Dysferlinopathy refers to a heterogenous group of autosomal recessive disorders that affect a skeletal muscle protein called dysferlin. These mutations are associated with limb-girdle muscular dystrophy type 2B, Miyoshi myopathy, asymptomatic hyperCKemia, and distal myopathy with anterior tibial onset.

Case presentation

A 16 year old female presented with myalgia, weakness and dark urine one week after her second BNT162b2 mRNA (Pfizer) vaccine. Initial serum creatine kinase (CK) was measured at 153,000 IU/L, eventually up-trending to over 200,000 IU/L. However, stable renal function precluded hemodialysis allowing discharge after 10 days of intravenous (IV) hydration and alkaline diuresis.

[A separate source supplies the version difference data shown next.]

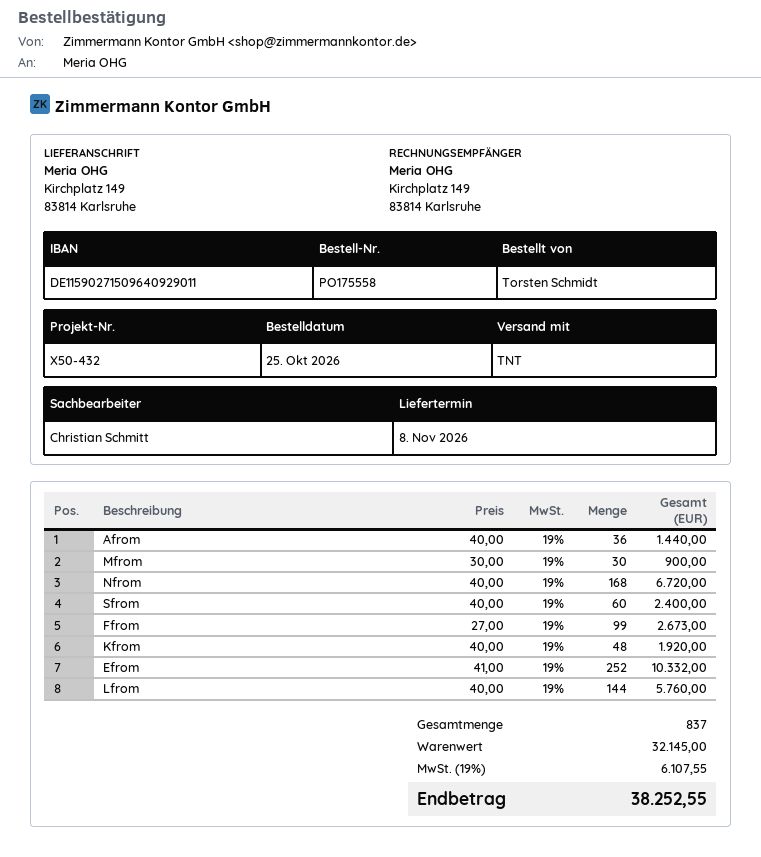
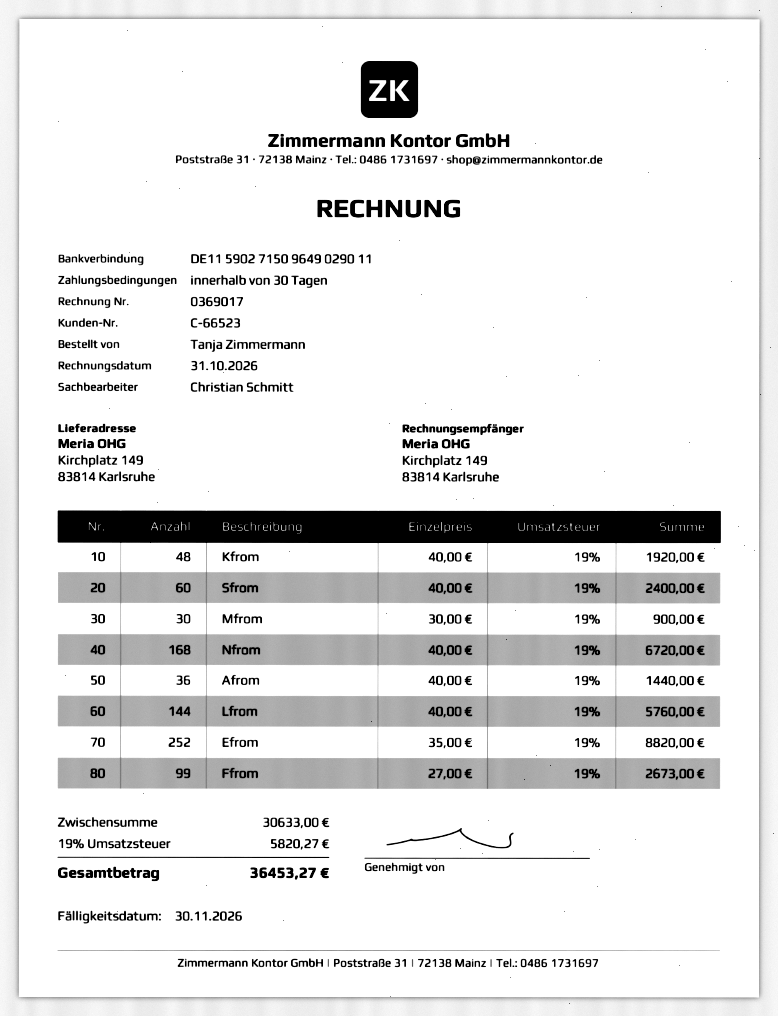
ordered by: Torsten Schmidt -> Tanja Zimmermann
bank account: DE11590271509640929011 -> DE11590271509649029011
Efrom: 252 x 41.00 = 10332.00 -> 252 x 35.00 = 8820.00
subtotal: 32145.00 -> 30633.00
tax: 19% = 6107.55 -> 19% = 5820.27
total: 38252.55 -> 36453.27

Just two years prior to the current presentation, the patient was hospitalized following Group A Streptococcal pharyngitis infection complicated by rhabdomyolysis. She presented with fatigue, lower extremity weakness, and dark oliguria with CK measuring 984,800 IU/L. IV hydration was attempted however hemodialysis was ultimately required throughout her 24-day hospital stay. Her episode was presumed to be idiopathic and no further work-up was performed at that time.

During the patient’s current hospitalization, she reported similar symptomology (myalgias and weakness) following her first quadrivalent Gardasil vaccine at age 11. No hospitalization was required at that time. A comprehensive workup was now initiated while the patient was being treated for her suspected second or third non-exertional, non-traumatic rhabdomyolysis. Rheumatologic, metabolic, infectious, and endocrinologic workup were all unremarkable. Patient eventually had whole exome sequencing performed which revealed a heterozygous pathogenic variant in the DYSF gene (DYSF c.2643 + 1G > A) encoding dysferlin. No clinically significant sequelae occurred thus far.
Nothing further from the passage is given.